Abraham C. Keller
| I am walking across the park | |
| rather dreamily | |
| thinking about I don't know what | |
| when suddenly I become aware | |
| of someone beside me. | |
| Very ancient looking tall and thin | |
| and I have no idea | |
| whether he came at me from opposite | |
| or from behind | |
| or from the side. | |
| But there he is looking at me | |
| with a bony expressionless face | |
| quite in contrast to his bright | |
| multicolored garments. | |
| Ever polite I venture | |
| a quiet Hello | |
| but instead of answering | |
| he points a skinny forefinger at a bench | |
| to which I obediently walk with him | |
| and on which we sit down. | |
| When I turn toward him | |
| he has to my surprise | |
| a large pad on his lap | |
| something I have not noticed before. | |
| And in his right hand a kind of thick crayon | |
| which looks to have about six colors | |
| the same colors as his clothes I say to myself. | |
| The pad on his lap is off-white | |
| and looks more like medieval parchment | |
| than modern paper. | |
| I say something like Well if I remember right | |
| but my neighbor says nothing. | |
| Instead he draws a design | |
| on the right half of the pad | |
| only three or four lines | |
| but it clearly suggests | |
| a gun. | |
| Not a rifle or revolver | |
| but something in between. | |
| Because the object is clear to me | |
| in spite of its abstract style I blurt out Good! | |
| But no answer from Mr.

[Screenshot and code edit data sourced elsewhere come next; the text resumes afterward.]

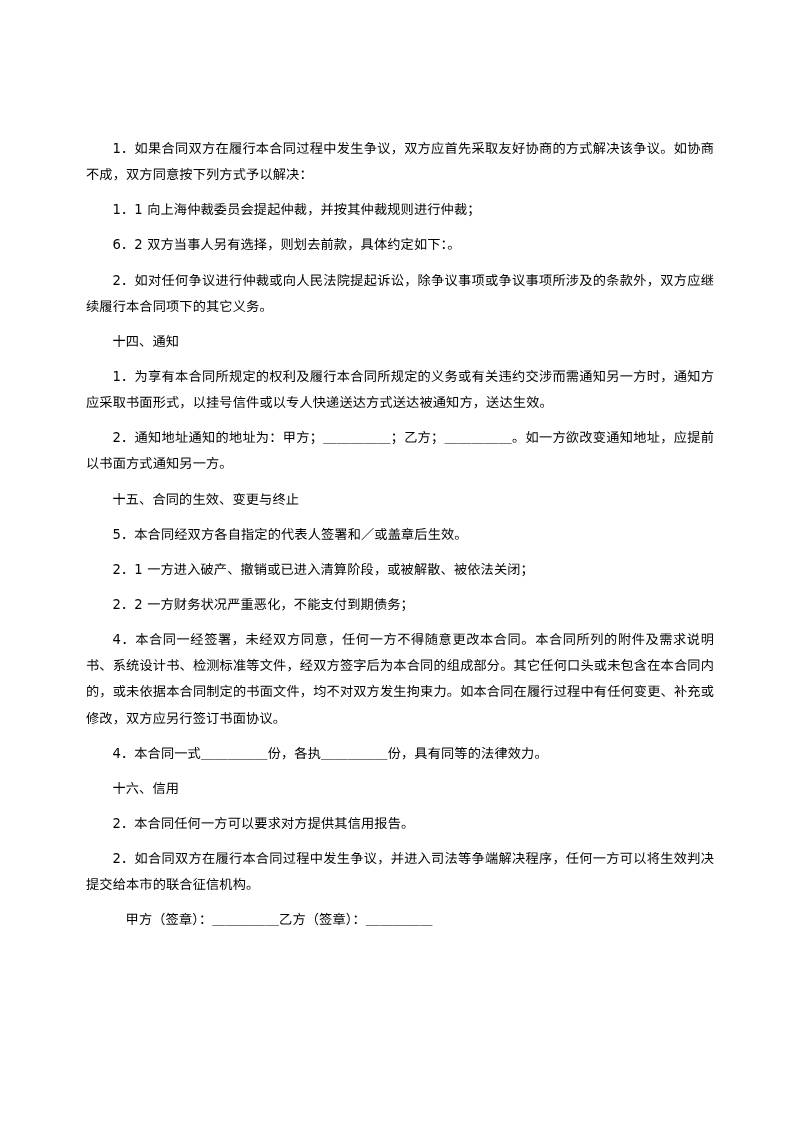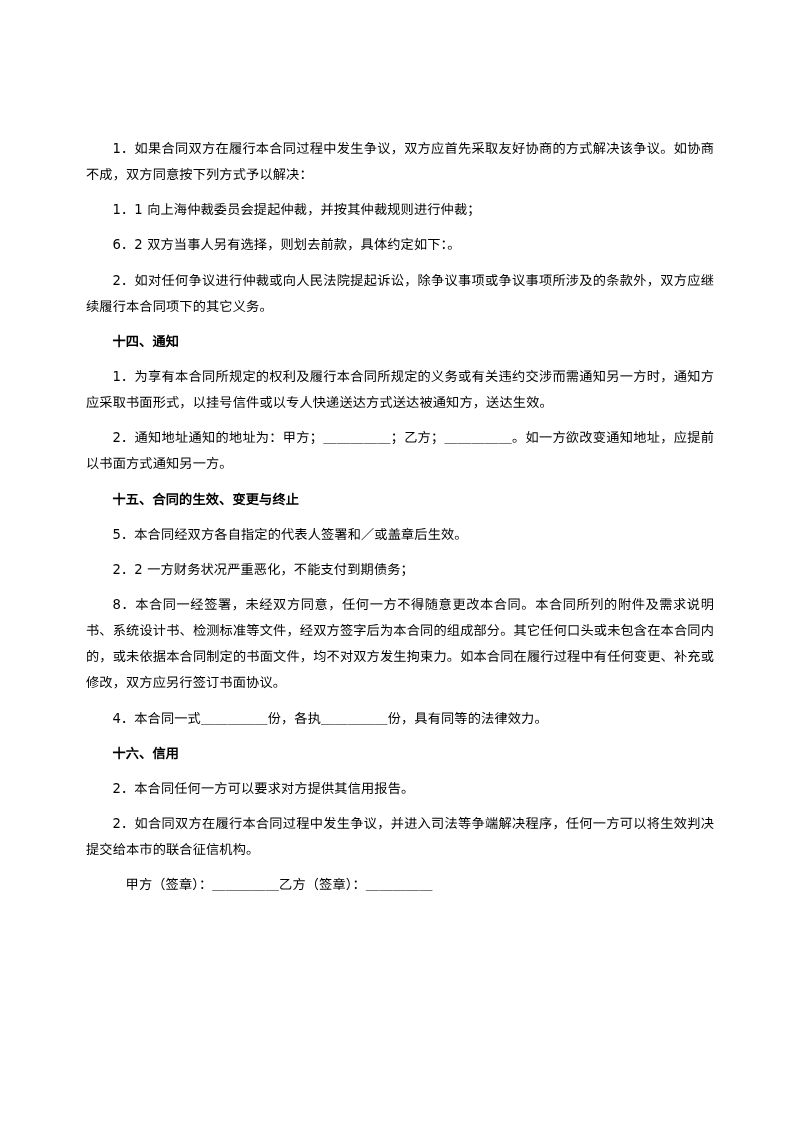--- a/index.html
+++ b/index.html
@@ -32,21 +32,20 @@
   }
   p.para {
     margin: 0 0 9px 0;
     text-indent: 2em;
     white-space: pre-wrap;
   }
   p.heading {
     margin: 0 0 9px 0;
     text-indent: 2em;
     white-space: pre-wrap;
-    font-weight: bold;
   }
   p.sig {
     margin: 0 0 9px 0;
     text-indent: 3em;
     white-space: pre-wrap;
   }
 </style>
 </head>
 <body>
 
@@ -55,22 +54,23 @@
 
     <p class="para">1．如果合同双方在履行本合同过程中发生争议，双方应首先采取友好协商的方式解决该争议。如协商不成，双方同意按下列方式予以解决：</p>
     <p class="para">1．1 向上海仲裁委员会提起仲裁，并按其仲裁规则进行仲裁；</p>
     <p class="para">6．2 双方当事人另有选择，则划去前款，具体约定如下：。</p>
     <p class="para">2．如对任何争议进行仲裁或向人民法院提起诉讼，除争议事项或争议事项所涉及的条款外，双方应继续履行本合同项下的其它义务。</p>
     <p class="heading">十四、通知</p>
     <p class="para">1．为享有本合同所规定的权利及履行本合同所规定的义务或有关违约交涉而需通知另一方时，通知方应采取书面形式，以挂号信件或以专人快递送达方式送达被通知方，送达生效。</p>
     <p class="para">2．通知地址通知的地址为：甲方；＿＿＿＿＿；乙方；＿＿＿＿＿。如一方欲改变通知地址，应提前以书面方式通知另一方。</p>
     <p class="heading">十五、合同的生效、变更与终止</p>
     <p class="para">5．本合同经双方各自指定的代表人签署和／或盖章后生效。</p>
+    <p class="para">2．1 一方进入破产、撤销或已进入清算阶段，或被解散、被依法关闭；</p>
     <p class="para">2．2 一方财务状况严重恶化，不能支付到期债务；</p>
-    <p class="para">8．本合同一经签署，未经双方同意，任何一方不得随意更改本合同。本合同所列的附件及需求说明书、系统设计书、检测标准等文件，经双方签字后为本合同的组成部分。其它任何口头或未包含在本合同内的，或未依据本合同制定的书面文件，均不对双方发生拘束力。如本合同在履行过程中有任何变更、补充或修改，双方应另行签订书面协议。</p>
+    <p class="para">4．本合同一经签署，未经双方同意，任何一方不得随意更改本合同。本合同所列的附件及需求说明书、系统设计书、检测标准等文件，经双方签字后为本合同的组成部分。其它任何口头或未包含在本合同内的，或未依据本合同制定的书面文件，均不对双方发生拘束力。如本合同在履行过程中有任何变更、补充或修改，双方应另行签订书面协议。</p>
     <p class="para">4．本合同一式＿＿＿＿＿份，各执＿＿＿＿＿份，具有同等的法律效力。</p>
     <p class="heading">十六、信用</p>
     <p class="para">2．本合同任何一方可以要求对方提供其信用报告。</p>
     <p class="para">2．如合同双方在履行本合同过程中发生争议，并进入司法等争端解决程序，任何一方可以将生效判决提交给本市的联合征信机构。</p>
     <p class="sig">甲方（签章）：＿＿＿＿＿乙方（签章）：＿＿＿＿＿</p>
 
   </div>
 </div>
 
 </body></html>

Silence. | |
| Next to the left he draws three or four lines | |
| which look like a bullet | |
| but when he adds a tail to it I see | |
| it must be a missile. | |
| Finally at the bottom of the sheet | |
| with five lines each | |
| I count them this time | |
| he draws something like two human bodies | |
| one in a strange mixture of green and purple | |
| the other something between red and gray. | |
| The two have very different looks | |
| male or female I cannot say | |
| the style being too abstract for that. | |
| Near the bodies he puts | |
| what looks like a pile of broken bricks | |
| and other debris. | |
| He points his finger at the two objects | |
| then at the pile of bricks | |
| and at the human-like figures | |
| which lie flat on their backs. | |
| Next having done something with the crayon. | |
| for I see no more sign of it | |
| he wipes his eyes with his fingers | |
| as though to wipe away tears | |
| and raises his two hands upwards | |
| the palms toward his face | |
| and his chin and eyes upward along them | |
| in what can only be a questioning attitude | |
| and looks at me with a glittering accusing eye. | |
| Utterly motionless he sits there | |
| seeming to wait for my answer | |
| while I gaze intently at the pad | |
| with its drawings. | |
| Soon the accusing look turns to anger | |
| and his face comes closer and closer to mine | |
| it becomes so frighteningly furious | |
| that I seek for an answer | |
| with a desperation that I have never felt before. | |
| What should I tell him What can I say | |
| Wait I shout in alarm | |
| trying in vain to move my head away from his. | |
| But his face comes ever closer and | |
| as it almost touches mine | |
| it suddenly disappears and my shout wakes me up | |
| with an immediate sense of relief | |
| but | |
| with a burdensome feeling that somehow | |
| sometime soon | |
| I must find an answer to his question. | |
(Origination date unknown. Poem discovered after death.)